= Freundlich equation =

Empirical adsorption isotherm

The Freundlich equation or Freundlich adsorption isotherm, an adsorption isotherm, is an empirical relationship between the quantity of a gas adsorbed into a solid surface and the gas pressure. The same relationship is also applicable for the concentration of a solute adsorbed onto the surface of a solid and the concentration of the solute in the liquid phase. In 1909, Herbert Freundlich gave an expression representing the isothermal variation of adsorption of a quantity of gas adsorbed by unit mass of solid adsorbent with gas pressure. This equation is known as Freundlich adsorption isotherm or Freundlich adsorption equation. As this relationship is entirely empirical, in the case where adsorption behavior can be properly fit by isotherms with a theoretical basis, it is usually appropriate to use such isotherms instead (see for example the Langmuir and BET adsorption theories). The Freundlich equation is also derived (non-empirically) by attributing the change in the equilibrium constant of the binding process to the heterogeneity of the surface and the variation in the heat of adsorption.

==Freundlich adsorption isotherm==

The Freundlich adsorption isotherm is mathematically expressed as

$\frac{x}{m} = K \cdot c_{\,\mathrm{eq}}^{\,1/n}$ (1)

In Freundlich's notation (used for his experiments dealing with the adsorption of organic acids on coal in aqueous solutions), $x/m$ signifies the ratio between the adsorbed mass or adsorbate $x$ and the mass of the adsorbent $m$, which in Freundlich's studies was coal. In the figure above, the x-axis represents $c_{\mathrm{\,eq}}$, which denotes the equilibrium concentration of the adsorbate within the solvent.

Freundlich's numerical analysis of the three organic acids for the parameters $K$ and $n$ according to equation
(1) were:

| acid type | K | n |
|---|---|---|
| acetic | 2.606 | 2.35 |
| propionic | 3.463 | 2.82 |
| succinic | 4.426 | 3.65 |

Freundlich's experimental data can also be used in a contemporary computer based fit. These values are added to appreciate the numerical work done in 1907.

Computer based fit (according to eq. 1 ) with Freundlich's experimental data
| acid type | K | △ K | n | △ n |
|---|---|---|---|---|
| acetic | 2.56 | 0.035 | 2.565 | 0.075 |
| propionic | 3.292 | 0.0471 | 3.005 | 0.104 |
| succinic | 4.28 | 0.11 | 3.884 | 0.21 |

△ K and △ n values are the error bars of the computer based fit. The K and n values itself are used to calculate the dotted lines in the figure.

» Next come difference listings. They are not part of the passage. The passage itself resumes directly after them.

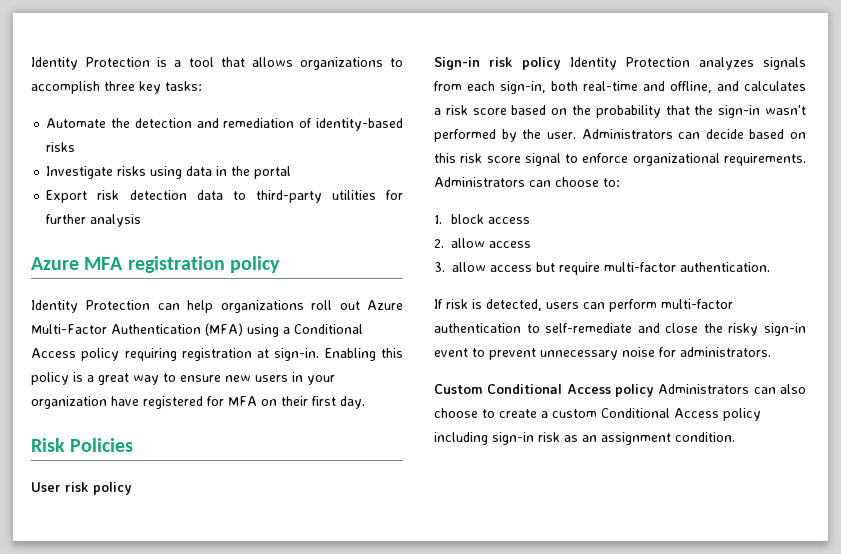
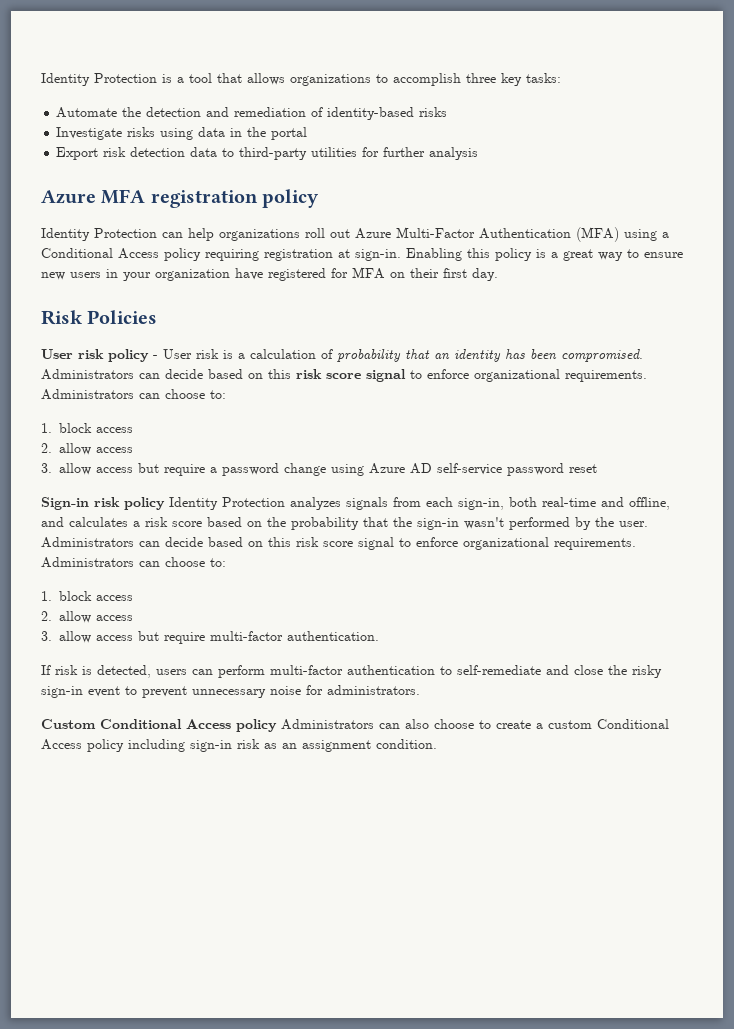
(132, 488) none -> [153,349,643,362] [41,369,647,382] [41,389,226,400] [41,423,133,433] [41,443,133,455] [41,463,597,476] - User risk is a calculation of probability that an identity has been compromised. Administrators can decide based on this risk score signal to enforce organizational requirements. Administrators can choose to: // 1. block access // 2. allow access // 3. allow access but require a password change using Azure AD self-service password reset

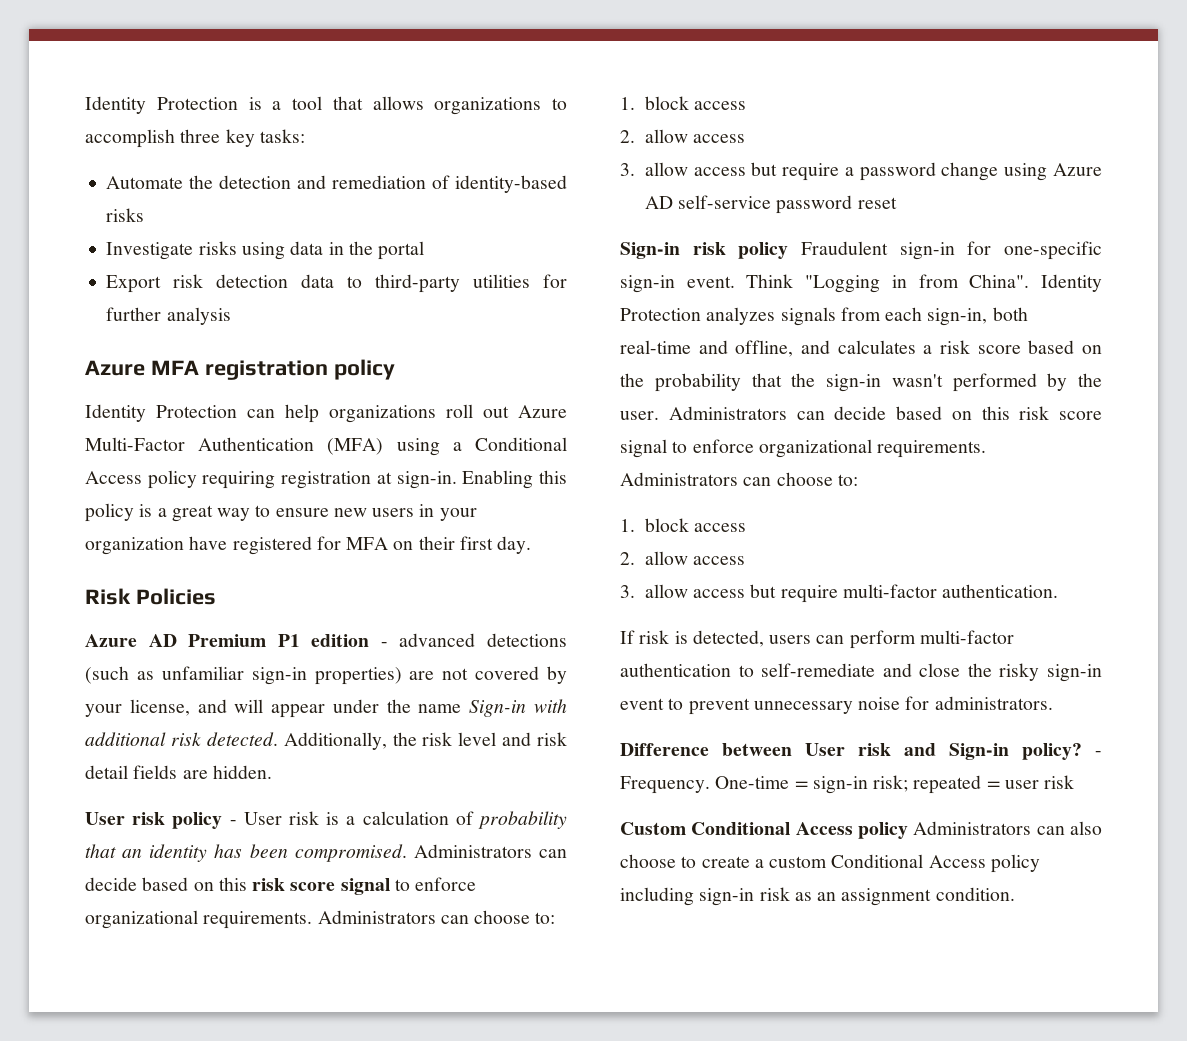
(158, 317) none -> [85,633,567,647] [85,666,567,685] [85,699,567,718] [85,732,567,750] [85,765,272,779] // Azure AD Premium P1 edition - advanced detections (such as unfamiliar sign-in properties) are not covered by your license, and will appear under the name Sign-in with additional risk detected. Additionally, the risk level and risk detail fields are hidden.
(165, 503) none -> [801,241,1102,260] [620,274,1030,293] Fraudulent sign-in for one-specific sign-in event. Think "Logging in from China".
(420, 690) none -> [620,743,1102,760] [620,775,1075,794] // Difference between User risk and Sign-in policy? - Frequency. One-time = sign-in risk; repeated = user risk

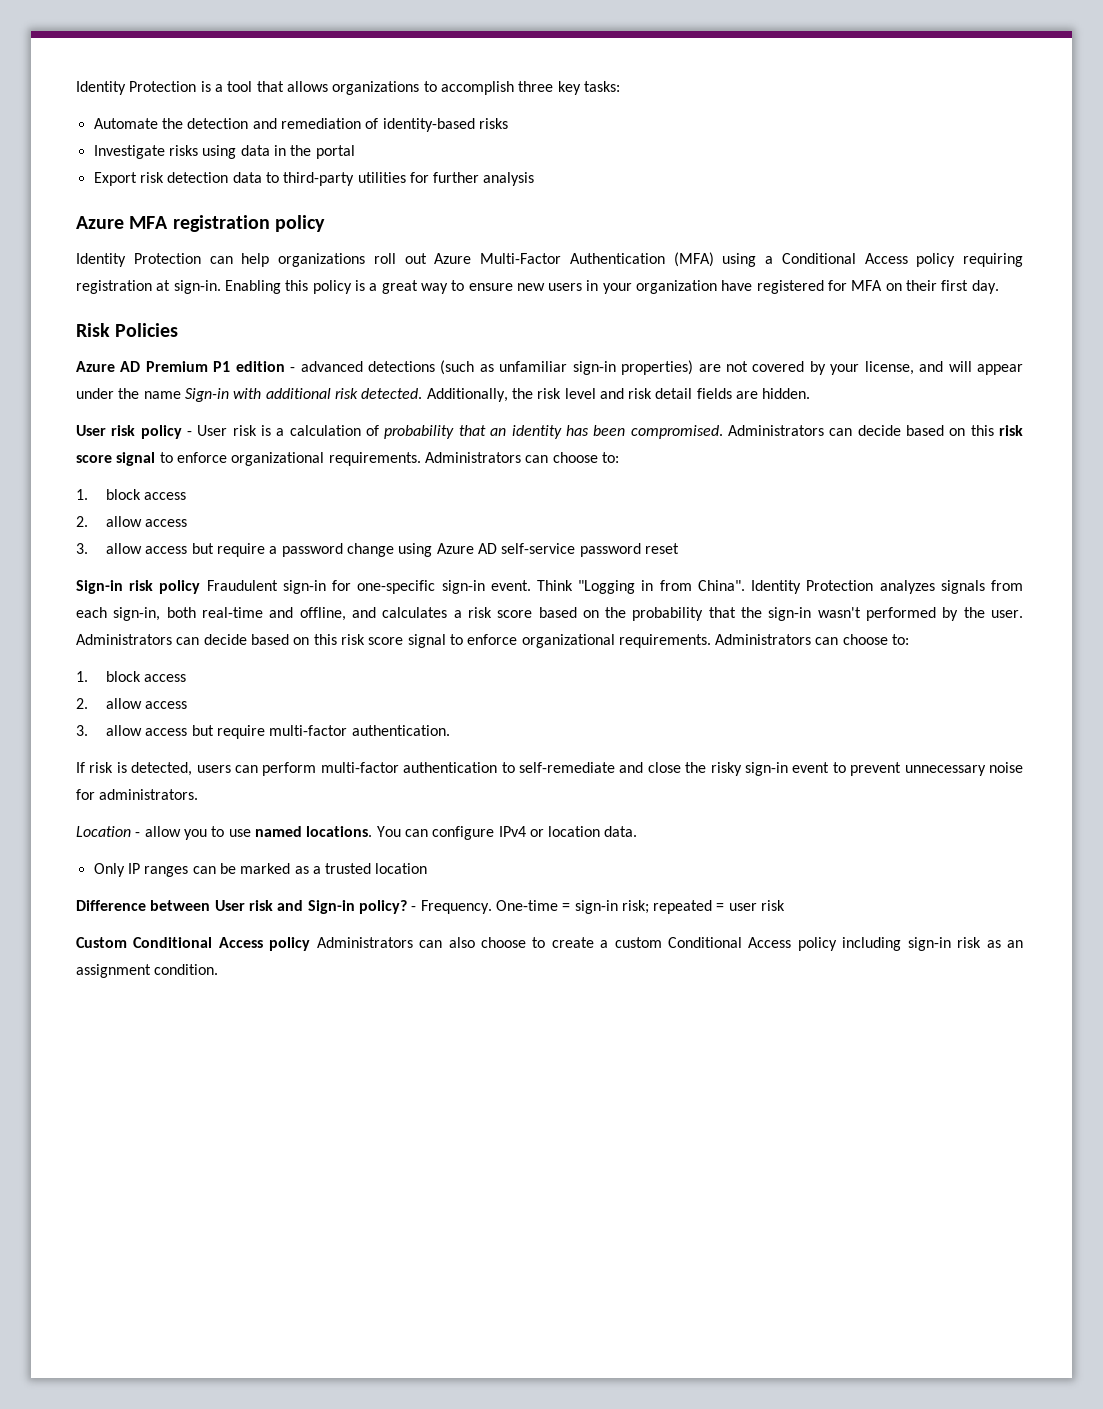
(1053, 703) none -> [76,826,638,840] [93,863,428,877] // Location - allow you to use named locations. You can configure IPv4 or location data. // Only IP ranges can be marked as a trusted location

Equation (1) can also be written as

$\log \frac{x}{m} = \log K + \frac{1}{n} \log c_{eq}$

Sometimes also this notation for experiments in the gas phase can be found:

$\log \frac{x}{m} = \log K + \frac{1}{n} \log p$

x = mass of adsorbate
m = mass of adsorbent
p = equilibrium pressure of the gaseous adsorbate in case of experiments made in the gas phase (gas/solid interaction with gaseous species/adsorbed species)
K and n are constants for a given adsorbate and adsorbent at a given temperature (from there, the term isotherm needed to avoid significant gas pressure fluctuations due to uncontrolled temperature variations in the case of adsorption experiments of a gas onto a solid phase).

K = distribution coefficient
n = correction factor

At high pressure 1/n = 0, hence extent of adsorption becomes independent of pressure.

The Freundlich equation is unique; consequently, if the data fit the equation, it is only likely, but not proved, that the surface is heterogeneous. The heterogeneity of the surface can be confirmed with calorimetry. Homogeneous surfaces (or heterogeneous surfaces that exhibit homogeneous adsorption (single site)) have a constant ΔH of adsorption. On the other hand, heterogeneous adsorption (multi-site) have a variable ΔH of adsorption depending on the percent of sites occupied. When the adsorbate pressure in the gas phase (or the concentration in solution) is low, high-energy sites will be occupied first. As the pressure in the gas phase (or the concentration in solution) increases, the low-energy sites will then be occupied resulting in a weaker ΔH of adsorption.

==Limitation of Freundlich adsorption isotherm==

Experimentally it was determined that extent of gas adsorption varies directly with pressure, and then it directly varies with pressure raised to the power 1/n until saturation pressure P_{s} is reached. Beyond that point, the rate of adsorption saturates even after applying higher pressure. Thus, the Freundlich adsorption isotherm fails at higher pressure.